In 1998, the Groundlings were given their own improv television program on the F/X network called "Instant Comedy with The Groundlings," which introduced the theatre to a larger national audience. As a group, the Groundlings have also been featured on such shows as "The Tonight Show with Johnny Carson" "The Merv Griffin Show" and "The Today Show". But the biggest imprint that the Groundlings have made on pop culture is through the work company members have taken from the Groundlings stage to television, films, or the internet. Groundlings who have gone onto "Saturday Night Live" (Laraine Newman, Jon Lovitz, Phil Hartman, Julia Sweeney, Cheri Oteri, Will Ferrell, Chris Kattan, Ana Gasteyer, Chris Parnell, Maya Rudolph, Will Forte, Kristen Wiig, Michaela Watkins and Taran Killam) and "Mad TV" (Mike McDonald, Phil LaMarr, Mary Scheer, Mike Hitchcock, Christian Duguay, and Danielle Gaither) often turn their scenes and characters created at Groundlings into TV audience favorites. And in 2006, on the heels of the invention of You Tube, Groundlings Michael Naughton and Mikey Day filmed their main show sketch "David Blaine Street Magic" with Mitch Silpa in the alley behind the theatre. That video, and its sequels, has been viewed over 50 million times by people all over the world, broken YouTube records, and helped launch a wave of internet comedy videos. With the help of new and old Media, The Groundlings comedy continues to expand its reach beyond the four walls of 7307 Melrose.

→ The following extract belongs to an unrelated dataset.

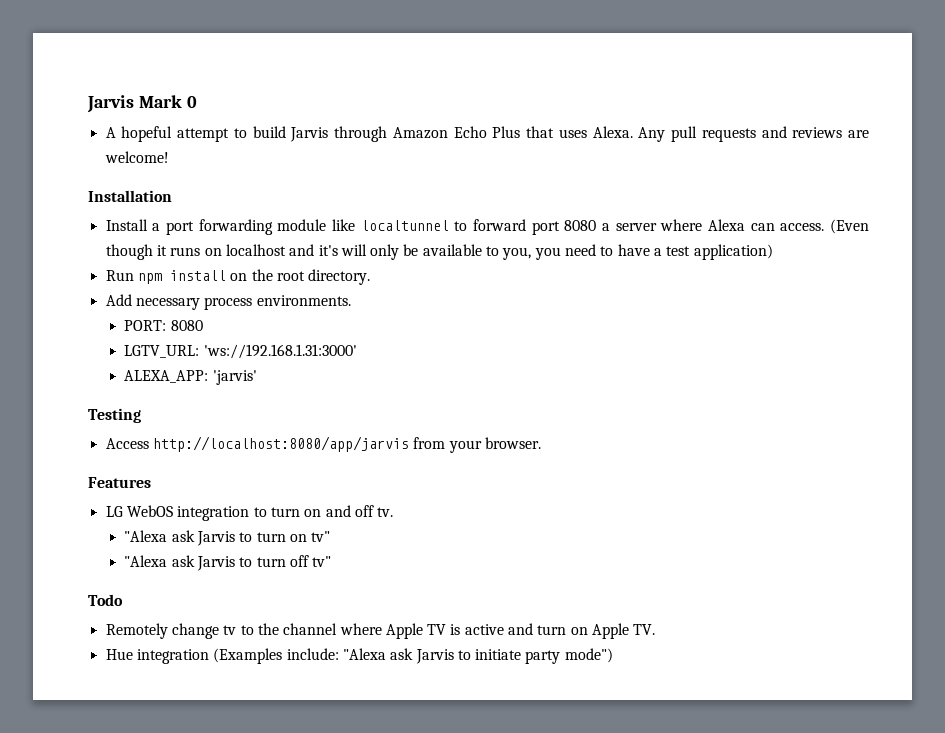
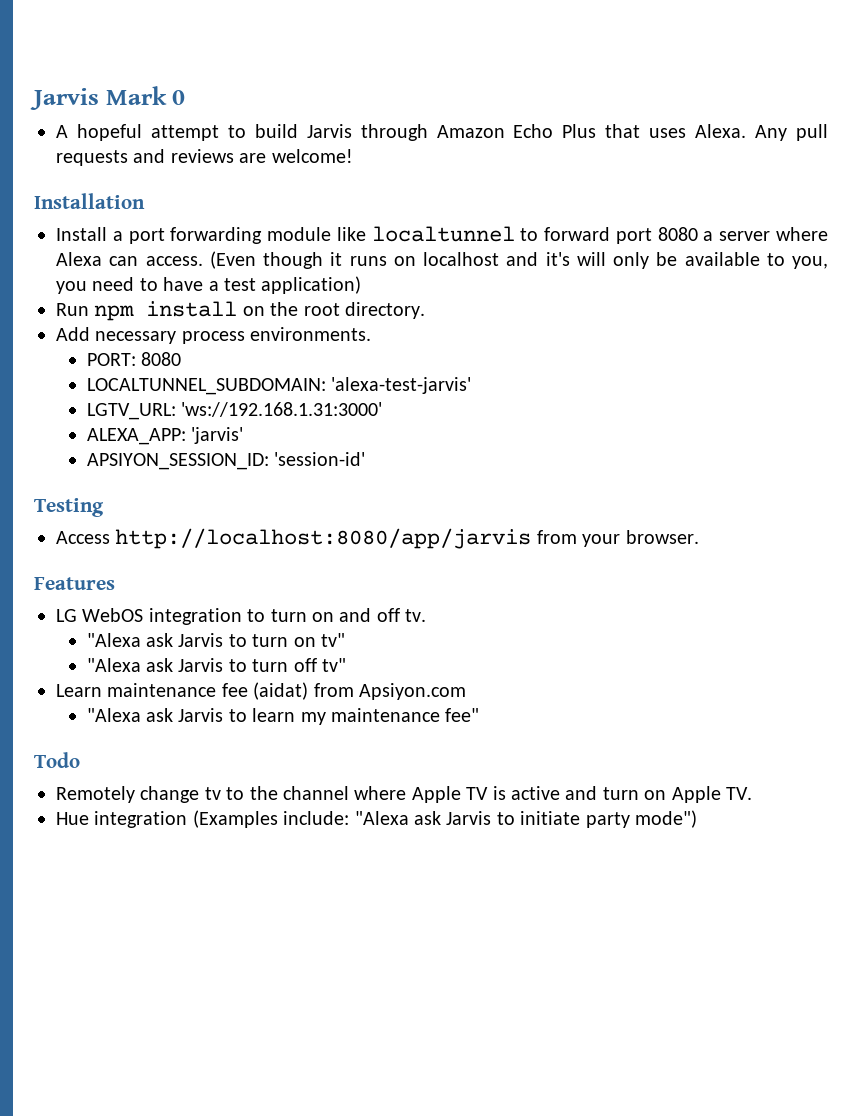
+ LOCALTUNNEL_SUBDOMAIN: 'alexa-test-jarvis'
+ APSIYON_SESSION_ID: 'session-id'
+ Learn maintenance fee (aidat) from Apsiyon.com
+ "Alexa ask Jarvis to learn my maintenance fee"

--------------------------A Note From The Groundlings Founder Gary Austin-------------------------------
"In 1972 The Gary Austin Workshops began. The name was changed in 1974 when we incorporated as the non-profit company THE GROUNDLINGS. The people who came through the workshops and shows in the seventies formed a "melting-pot-rainbow-coalition" of the time and place.Early members were "unknowns" Craig T. Nelson, Laraine Newman, Edie McClurg, Cassandra Peterson (Elvira), Mary Edith Burrell and Paul Reubens. Tim Matheson, Anne Ruyman, Pat Morita, Jack Soo, Steve Bluestein, Adriane Barbeau, Jaye P. Morgan, Jeannie Berlin and Victoria Carroll had established themselves career wise. Lynne Marie Stewart's characters were "perfect" and held up when we did the 70's reunion shows in the 2000's."
"Notable character creators were Jimmy Martinez, Sandy Helberg, Bob McClurg, Suzanne Kent, Doug Cox, the late Kip King and the late Phil Hartman, as well as those afore and aft mentioned. Phyllis Katz improvised songs the audience did not believe were improvised. She was that good."
"John Paragon performed gymnastics while improvising songs (four suggested styles per song), managing to hold onto the mic as Mr. Excitement. Joey Arias (now the legendary solo artist) was sixteen when he first performed in Groundling shows. That's a Groundling record. Valerie Curtin hadn't yet written (with Barry Levinson) "And Justice For All" or "Best Friends." Bill and Cherie Steinkellner met in The Groundlings and in later years became writers and executive producers of "Cheers." Mary Cross became a prominent literary film agent. Tony Delia tours as Vaughn Suponatime in a spot on impression of Frank Sinatra complete with big bands and Sinatra arrangements."
"Rob Dames and Bob Fraser came into the company as actors and left as writers and executive produced "Benson." There were well over a hundred folks who came through the Groundlings in the seventies. Additional notables were Laraine Newman, Tracy Newman, Tom Maxwell, John Mayer (not the singer), John Moody, Gloria Vassy, Terry Bolo, Shirley Prestia, Steve White, Rosemary Bandes, Richard Frattali, Archie Hahn and Carole Ita White. Years later I realize "who all" I worked with in that seven year span. It's hard to fathom."